The ship Commissary, Captain Hunter, from London, arrived in harbour on Saturday afternoon at 1.45. She left London on the 4th September, and landed the pilot off St Alban's Head on the 8th. Had very moderate winds to the N E trades which were found in 24 deg N and very light. Crossed the equator on the 9th October, in longitude 20 W. Experienced light S E trades, passing the meridian of the Cape on the 4th November; from thence, and running down her eastings, had strong N and NW winds, with very low barometer and a high sea, which was done in the parallel of 45 and 46 S. On the 26th October, in latitude 36 S and longitude 21.49 W, the barometer stood as low as 28.80, when she experienced a heavy gale from NNW, with very high seas, losing her lower topsails, and was compelled to heave the ship to. Made Cape Farewell on Friday the 10th , and arrived as above. She brings no Government immigrants, but ten saloon, ten second class, and 16 steerage passengers.

We are sorry in having to report a sad accident, with loss of life, which occurred on the voyage out on the 22nd November last, the ship being then in latitude 5.50 deg S and longitude101 deg. 20 min S (sic), when one of saloon passengers fell overboard, and caused the loss of the carpenter of the ship and narrow escape of the second officer and two seamen. We copy an extract from this officer's log, which was kindly placed for our reporter's perusal. Richard Cowan, saloon passenger, in coming off the poop with the intention of going up the main rigging lost his foothold and fell into the sea. A life-bouy was immediately thrown to him, but fell short of him by about fifty yards. The ship at the time was going with a fresh breeze at the rate of nine miles an hour. The wind had been blowing strong previous to the accident, causing a heavy high sea to run. All the halliards were let go, and the ship brought to the wind. Whilst this was being done the second officer (Mr Armit), the carpenter, and two hands were clearing away the life boat, the carpenter being in the bows of the boat, when one of the A B's not noticing the forward tackle being un-hooked, cut the lashing, the boat dropping down head first and hanging by the after tackle, pitching the carpenter also into the sea, the second mate saving himself by having hold of the after tackle. A life bouy was also thrown to him, but he did not succeed in reaching it. A hand was sent aloft to look after them, but on account of the heavy sea running no efforts could be made to save them without endangering the lives of others.

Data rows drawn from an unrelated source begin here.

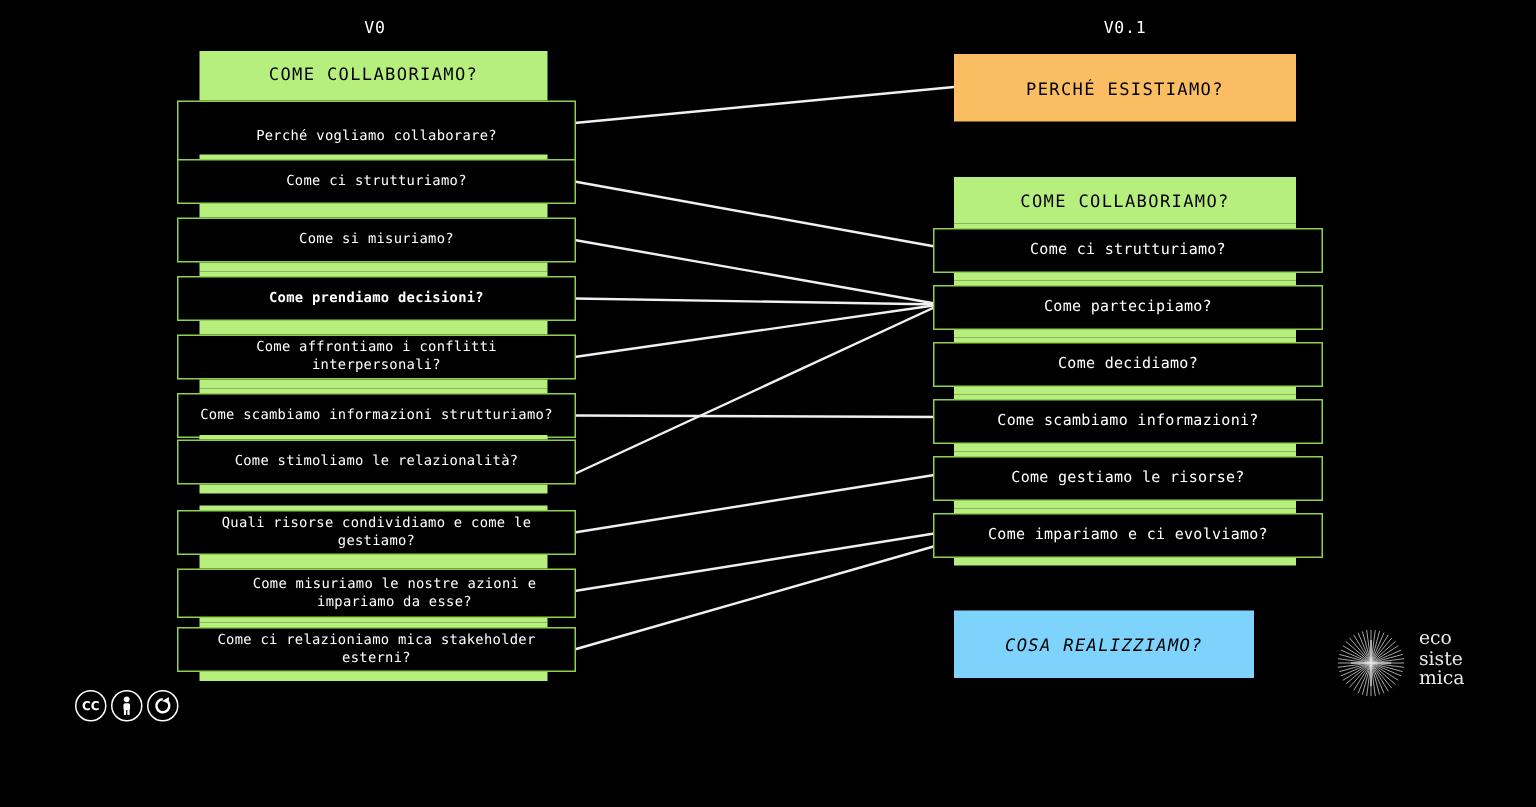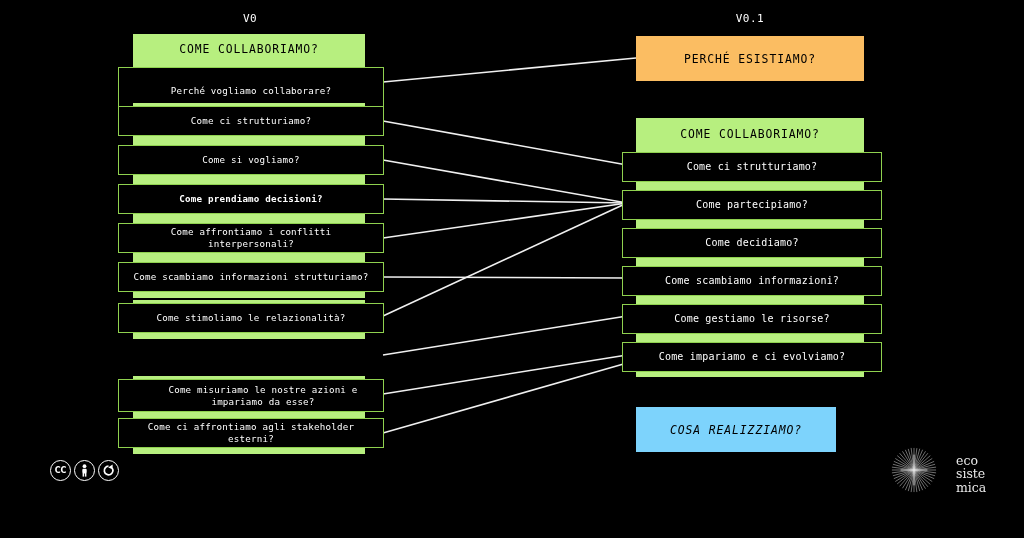--- a/index.html
+++ b/index.html
@@ -168,7 +168,7 @@
   <div class="node" style="left:118px; top:142px; width:266px; height:39px;">
     <div class="band" style="left:15px; top:0; width:232px; height:39px;"></div>
     <div class="card" style="left:0; top:3px; width:266px; height:30px;">
-      <span>Come si vogliamo?</span>
+      <span>Come si misuriamo?</span>
     </div>
   </div>
   <div class="node" style="left:118px; top:181px; width:266px; height:39px;font-weight:bold;">

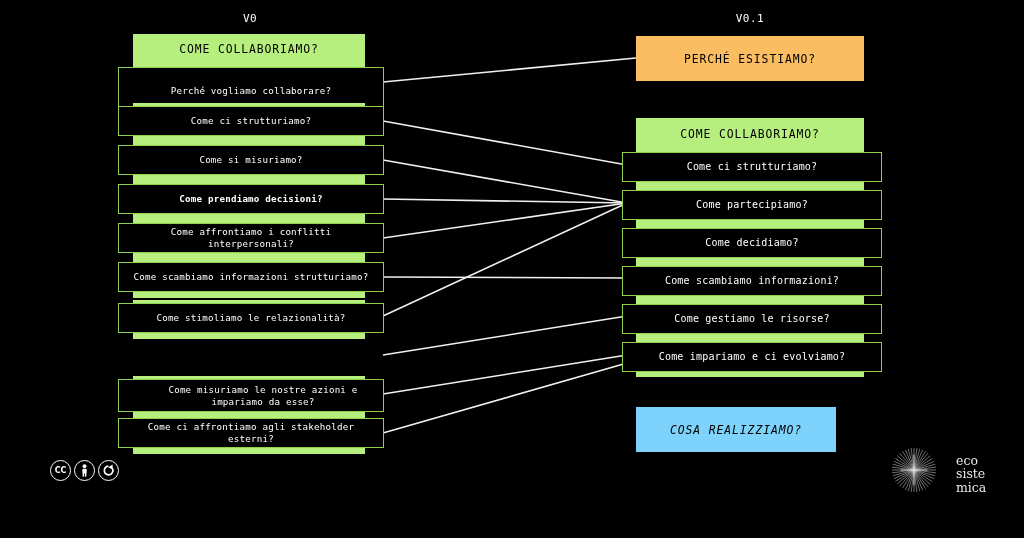--- a/index.html
+++ b/index.html
@@ -189,7 +189,7 @@
       <span>Come scambiamo informazioni strutturiamo?</span>
     </div>
   </div>
-  <div class="node" style="left:118px; top:300px; width:274px; height:39px;">
+  <div class="node" style="left:118px; top:290px; width:274px; height:39px;">
     <div class="band" style="left:15px; top:0; width:232px; height:39px;"></div>
     <div class="card" style="left:0; top:3px; width:266px; height:30px;">
       <span>Come stimoliamo le relazionalità?</span>

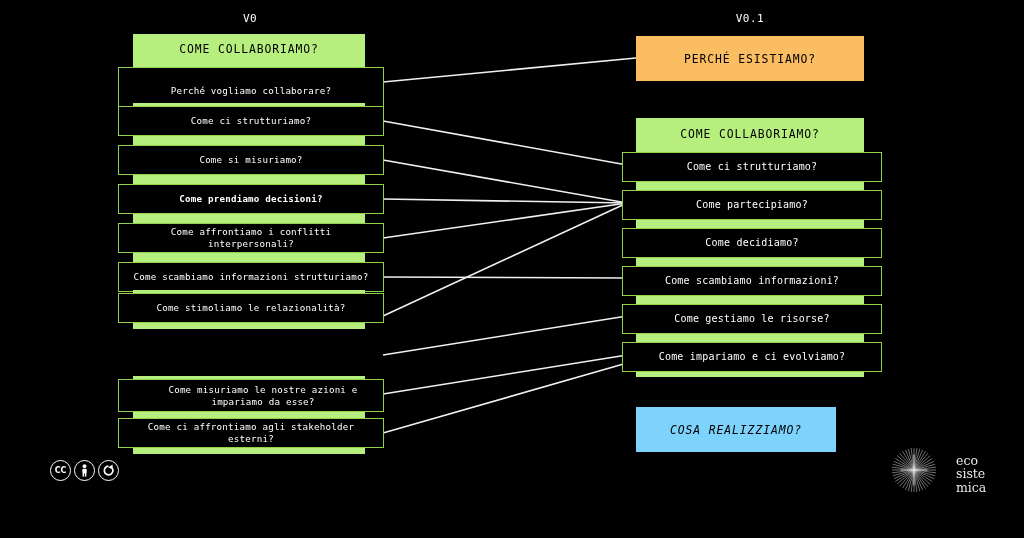--- a/index.html
+++ b/index.html
@@ -193,6 +193,12 @@
     <div class="band" style="left:15px; top:0; width:232px; height:39px;"></div>
     <div class="card" style="left:0; top:3px; width:266px; height:30px;">
       <span>Come stimoliamo le relazionalità?</span>
+    </div>
+  </div>
+  <div class="node" style="left:118px; top:337px; width:266px; height:39px;">
+    <div class="band" style="left:15px; top:0; width:232px; height:39px;"></div>
+    <div class="card" style="left:0; top:3px; width:266px; height:30px;">
+      <span>Quali risorse condividiamo e come le gestiamo?</span>
     </div>
   </div>
   <div class="node" style="left:118px; top:376px; width:266px; height:39px;">

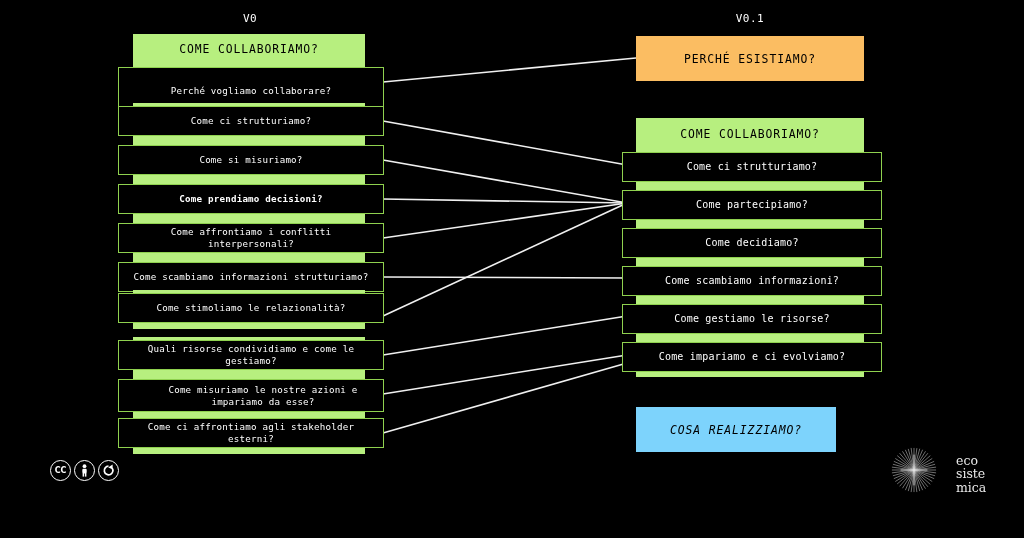--- a/index.html
+++ b/index.html
@@ -210,7 +210,7 @@
   <div class="node" style="left:118px; top:415px; width:266px; height:39px;">
     <div class="band" style="left:15px; top:0; width:232px; height:39px;"></div>
     <div class="card" style="left:0; top:3px; width:266px; height:30px;">
-      <span>Come ci affrontiamo agli stakeholder esterni?</span>
+      <span>Come ci relazioniamo mica stakeholder esterni?</span>
     </div>
   </div>
 

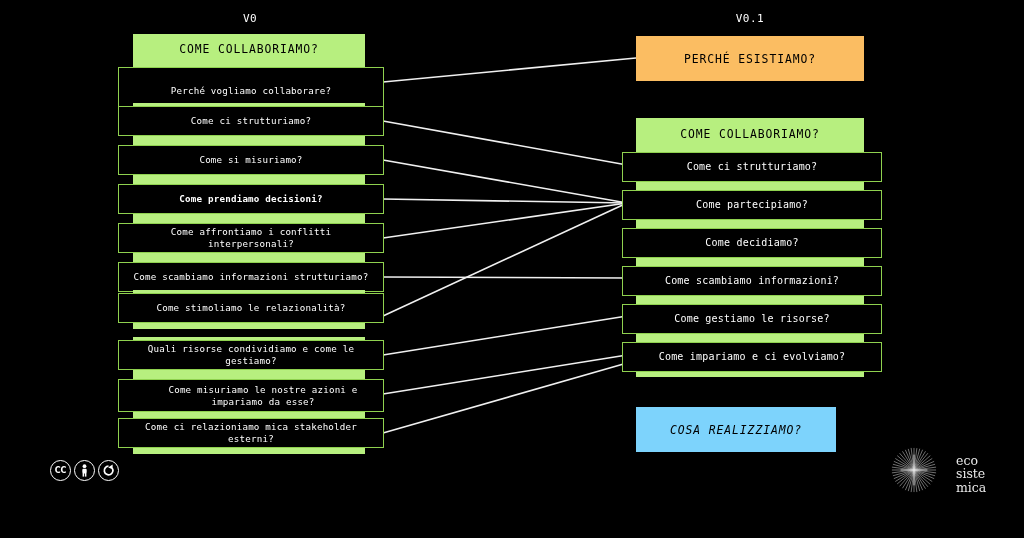--- a/index.html
+++ b/index.html
@@ -110,12 +110,12 @@
   #logo {
     position: absolute;
     left: 890px;
-    top: 438px;
+    top: 418px;
     width: 120px;
     height: 56px;
     display: flex;
-    align-items: flex-end;
-    gap: 18px;
+    align-items: flex-start;
+    gap: 8px;
   }
   #logo-mark { width: 48px; height: 48px; flex: none; }
   #logo-text {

She had no sickness during the voyage, and but one death, that of a child named Lambert, from sea-sickness.

The Commissary was built in 1868, of wood, and has been a regular trader to Sydney since then. This is her first appearance in New Zealand waters. She is consigned to Messrs Johnston and Co., under charter to the N S S Co. After discharging her cargo of 500 kegs of powder, she will come to the wharf, taking the place of the St Leonards.